Created on 21 Jan 2016  路  36Comments  路  Source: tesseract-ocr/tesseract

I'm trying to use the text2image utility to train tesseract. Unfortunately it keeps crashing every time I try to use it :(

text2image --text=training_text.txt --outputbase=test.MenloMedium.exp0 --font='Menlo Medium' --fonts_dir=/Library/Fonts/
(lldb) run
Process 49926 launched: '/usr/local/bin/text2image' (x86_64)
Process 49926 stopped
* thread #1: tid = 0x1d2b8cb, 0x0000000100b74358 libpangoft2-1.0.0.dylib`pango_fc_font_get_glyph + 25, queue = 'com.apple.main-thread', stop reason = EXC_BAD_ACCESS (code=1, address=0x0)
    frame #0: 0x0000000100b74358 libpangoft2-1.0.0.dylib`pango_fc_font_get_glyph + 25
libpangoft2-1.0.0.dylib`pango_fc_font_get_glyph:
->  0x100b74358 <+25>: movq   (%rcx), %rdi
    0x100b7435b <+28>: testq  %rdi, %rdi
    0x100b7435e <+31>: je     0x100b74369               ; <+42>
    0x100b74360 <+33>: movq   %rax, %rsi
(lldb) bt
* thread #1: tid = 0x1d2b8cb, 0x0000000100b74358 libpangoft2-1.0.0.dylib`pango_fc_font_get_glyph + 25, queue = 'com.apple.main-thread', stop reason = EXC_BAD_ACCESS (code=1, address=0x0)
  * frame #0: 0x0000000100b74358 libpangoft2-1.0.0.dylib`pango_fc_font_get_glyph + 25
    frame #1: 0x000000010000edc1 text2image`tesseract::PangoFontInfo::CanRenderString(char const*, int, std::__1::vector<std::__1::basic_string<char, std::__1::char_traits<char>, std::__1::allocator<char> >, std::__1::allocator<std::__1::basic_string<char, std::__1::char_traits<char>, std::__1::allocator<char> > > >*) const + 321
    frame #2: 0x000000010000ec57 text2image`tesseract::PangoFontInfo::CanRenderString(char const*, int) const + 33
    frame #3: 0x0000000100015227 text2image`tesseract::StringRenderer::StripUnrenderableWords(std::__1::basic_string<char, std::__1::char_traits<char>, std::__1::allocator<char> >*) const + 193
    frame #4: 0x00000001000154aa text2image`tesseract::StringRenderer::RenderToImage(char const*, int, Pix**) + 418
    frame #5: 0x0000000100005748 text2image`main + 2891
    frame #6: 0x00007fff8a2645ad libdyld.dylib`start + 1
    frame #7: 0x00007fff8a2645ad libdyld.dylib`start + 1
bug

All 36 comments

My guess, and it's very uneducated, is that the pointer from run->item->analysis.font only points to a PangoFont and not a PangoFcFont. Since it's reinterpret_casted into the later pango_fc_font_get_glyph somewhere hits a null pointer.

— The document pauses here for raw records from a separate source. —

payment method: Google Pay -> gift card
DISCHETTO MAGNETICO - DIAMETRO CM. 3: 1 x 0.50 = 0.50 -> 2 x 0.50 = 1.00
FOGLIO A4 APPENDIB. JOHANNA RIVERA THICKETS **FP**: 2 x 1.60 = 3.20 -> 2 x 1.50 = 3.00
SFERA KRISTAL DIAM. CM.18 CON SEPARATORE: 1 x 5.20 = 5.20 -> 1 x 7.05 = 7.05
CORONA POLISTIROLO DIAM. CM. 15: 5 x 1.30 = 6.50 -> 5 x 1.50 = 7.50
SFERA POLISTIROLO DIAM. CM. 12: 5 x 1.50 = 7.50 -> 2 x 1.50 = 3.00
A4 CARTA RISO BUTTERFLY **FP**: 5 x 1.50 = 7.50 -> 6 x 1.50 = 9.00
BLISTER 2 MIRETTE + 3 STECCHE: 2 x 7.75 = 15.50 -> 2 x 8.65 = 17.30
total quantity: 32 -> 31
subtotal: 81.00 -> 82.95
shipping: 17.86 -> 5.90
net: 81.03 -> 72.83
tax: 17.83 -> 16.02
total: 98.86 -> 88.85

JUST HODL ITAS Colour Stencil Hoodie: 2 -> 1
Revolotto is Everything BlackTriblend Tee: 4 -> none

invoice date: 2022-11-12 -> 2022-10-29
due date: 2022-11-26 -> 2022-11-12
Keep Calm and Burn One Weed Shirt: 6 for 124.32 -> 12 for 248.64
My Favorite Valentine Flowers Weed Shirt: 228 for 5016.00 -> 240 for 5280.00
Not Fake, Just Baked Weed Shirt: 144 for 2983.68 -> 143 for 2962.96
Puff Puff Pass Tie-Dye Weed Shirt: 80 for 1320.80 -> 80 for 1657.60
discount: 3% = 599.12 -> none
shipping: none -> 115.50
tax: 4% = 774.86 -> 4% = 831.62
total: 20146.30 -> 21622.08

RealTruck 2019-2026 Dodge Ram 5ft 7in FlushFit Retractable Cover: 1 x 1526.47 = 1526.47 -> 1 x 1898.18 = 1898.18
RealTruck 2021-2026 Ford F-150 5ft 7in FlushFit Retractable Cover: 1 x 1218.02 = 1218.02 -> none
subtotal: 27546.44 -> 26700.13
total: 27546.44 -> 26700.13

I have checked that run->item->analysis.font isn't a null pointer, it isn't.

My very crude workaround for now:

diff --git a/training/pango_font_info.cpp b/training/pango_font_info.cpp
index b542591..86c108e 100644
--- a/training/pango_font_info.cpp
+++ b/training/pango_font_info.cpp
@@ -416,10 +416,13 @@ bool PangoFontInfo::CanRenderString(const char* utf8_word, int len,
       tlog(2, "Found end of line NULL run marker\n");
       continue;
     }
-    PangoGlyph dotted_circle_glyph;
+    // PangoGlyph dotted_circle_glyph;
     PangoFont* font = run->item->analysis.font;
-    dotted_circle_glyph = pango_fc_font_get_glyph(
-        reinterpret_cast<PangoFcFont*>(font), kDottedCircleGlyph);
+
+    // printf("The pointer: %p\n", (void *) font);
+
+    // dotted_circle_glyph = pango_fc_font_get_glyph(
+    //     reinterpret_cast<PangoFcFont*>(font), kDottedCircleGlyph);
     if (TLOG_IS_ON(2)) {
       PangoFontDescription* desc = pango_font_describe(font);
       char* desc_str = pango_font_description_to_string(desc);
@@ -456,9 +459,9 @@ bool PangoFontInfo::CanRenderString(const char* utf8_word, int len,
         const bool unknown_glyph =
             (cluster_iter.glyph_item->glyphs->glyphs[i].glyph &
              PANGO_GLYPH_UNKNOWN_FLAG);
-        const bool illegal_glyph =
-            (cluster_iter.glyph_item->glyphs->glyphs[i].glyph ==
-             dotted_circle_glyph);
+        const bool illegal_glyph = false;
+            // (cluster_iter.glyph_item->glyphs->glyphs[i].glyph ==
+            //  dotted_circle_glyph);
         bad_glyph = unknown_glyph || illegal_glyph;
         if (TLOG_IS_ON(2)) {
           printf("(%d=%d)", cluster_iter.glyph_item->glyphs->glyphs[i].glyph,

First thing - remove your patch.

Now, run this:

text2image --list_available_fonts --fonts_dir=/Library/Fonts

Do you get a list of fonts? If the answer is 'yes', then proceed.

Use this file:
https://raw.githubusercontent.com/tesseract-ocr/langdata/master/eng/eng.training_text

text2image --text=eng.training_text --outputbase=eng.MenloRegular.exp0 --font='Menlo Regular' --fonts_dir=/Library/Fonts

If this doesn't work try with other fonts, but only regular ones, not bold/italic/medium.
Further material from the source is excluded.